Les mondes de Ralph

de Rich Moore, 2012, ****

Et si les per­son­nages de jeux d’ar­cade étaient des êtres conscients, des acteurs jouant la pièce que les joueurs leur écrivent ? C’est un peu l’i­dée du film, qui com­mence avec les états d’âme de Ralph, méchant du jeu des années 80 Fix it Felix Jr, dont la borne conti­nue à atti­rer quelques joueurs dans une salle d’ar­cade per­due. Ralph aime­rait être un héros, au lieu d’être tou­jours le méchant ; et le soir venu, il quitte son jeu pour aller boire un verre dans la mul­ti­prise qui réunit toutes les bornes de la salle, ou tente une thé­ra­pie de groupe avec les autres méchants — Zangief de Street figh­ter, le Dr Robotnik de Sonic, etc., sous la direc­tion du fan­tôme orange de Pac-Man. Lorsque l’i­dée lui vient de chan­ger d’i­mage en allant jouer un des gen­tils dans un jeu de bas­ton, les ennuis commencent…

Il y a un truc para­doxal avec Les mondes de Ralph. Sur le papier, ce film a beau­coup de défauts que je déteste : les mes­sages évi­dents en forme de « faut voir les bonnes choses dans tout bou­lot de merde », « cha­cun a une place dans la vie », « accepte-toi toi-même » etc., une bonne dose de gui­mauve (lit­té­ra­le­ment aus­si, d’ailleurs), tout ça.

Pourtant, c’est un des films où je me suis le plus écla­té cette année.

Il y a sans doute une expli­ca­tion toute simple : bien que clas­sé « pour enfants à par­tir de trois ans », Les mondes de Ralph a un cœur de cible bien iden­ti­fié, et c’est moi — le type qui avait quinze ans dans les années 90, qui a connu la tran­si­tion entre les jeux de pla­teaux 2D façon Street figh­ter et l’im­mer­sion 3D à la Half-life, qui a pas­sé des heures sur Pac-Man (ou plu­tôt Lock’n’Chase dans mon cas) et sur Mario kart… Le film mul­ti­plie les réfé­rences, cer­taines dis­crètes, d’autres expli­cites, et rajoute quelques détails cultu­rels de la même géné­ra­tion (je sais pas si les jeunes d’au­jourd’­hui jouent tou­jours à balan­cer un Mentos dans une bou­teille de Coca, mais je me sou­viens avoir assis­té à ce genre de chi­mie amu­sante dans ma jeu­nesse).

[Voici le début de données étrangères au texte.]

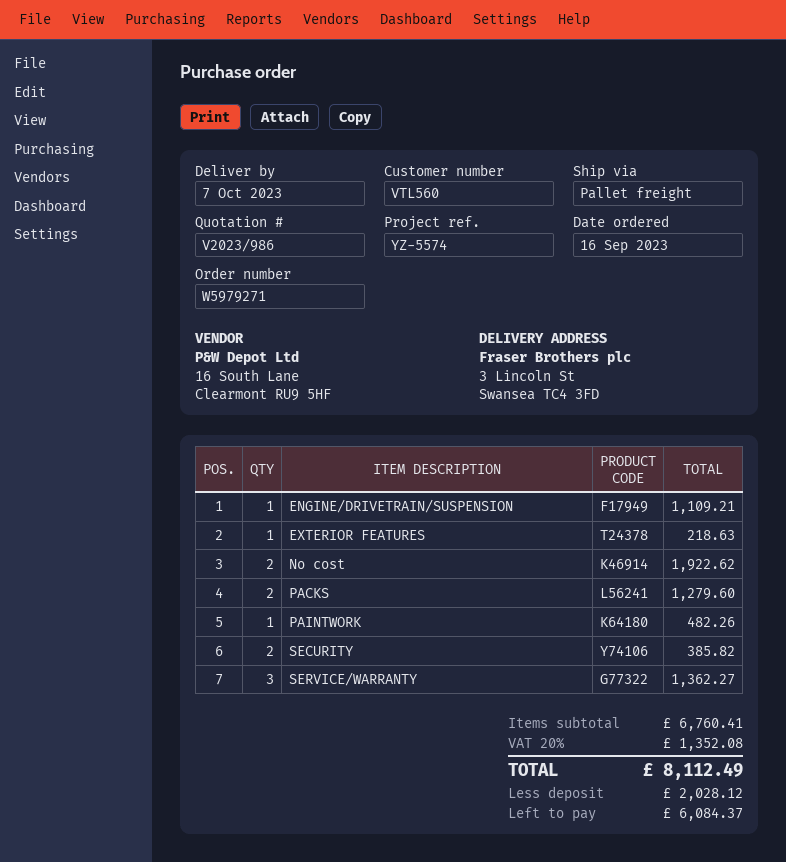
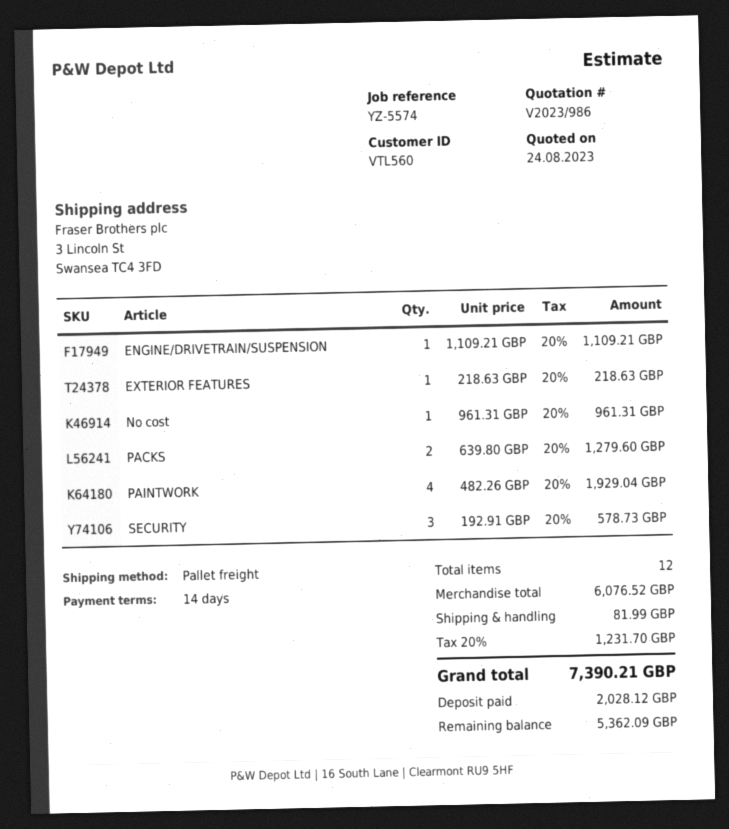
No cost: 2 for 1922.62 -> 1 for 961.31
PAINTWORK: 1 for 482.26 -> 4 for 1929.04
SECURITY: 2 for 385.82 -> 3 for 578.73
SERVICE/WARRANTY: 3 for 1362.27 -> none
subtotal: 6760.41 -> 6076.52
shipping: none -> 81.99
tax: 20% = 1352.08 -> 20% = 1231.70
total: 8112.49 -> 7390.21
balance: 6084.37 -> 5362.09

Du coup, quand je vois un code Konami, je me retrouve y’a quinze ans, et je marche comme un gosse.

À côté de ça, il convient de noter une réa­li­sa­tion sans faille, des pas­sages du monde exté­rieur au monde des jeux très réus­sis, un rythme nar­ra­tif très bien géré, plein de petits détails bien vus (« Ouahou, vous êtes… vous êtes en HD !!! Vous êtes belle… »), des ambiances colo­rées variées et bien rendues…

Dans l’en­semble, mal­gré un mes­sage un peu culcul sur les bords, Les mondes de Ralph est donc, pour moi, un peu comme une méga-made­leine à savou­rer sans hésitation.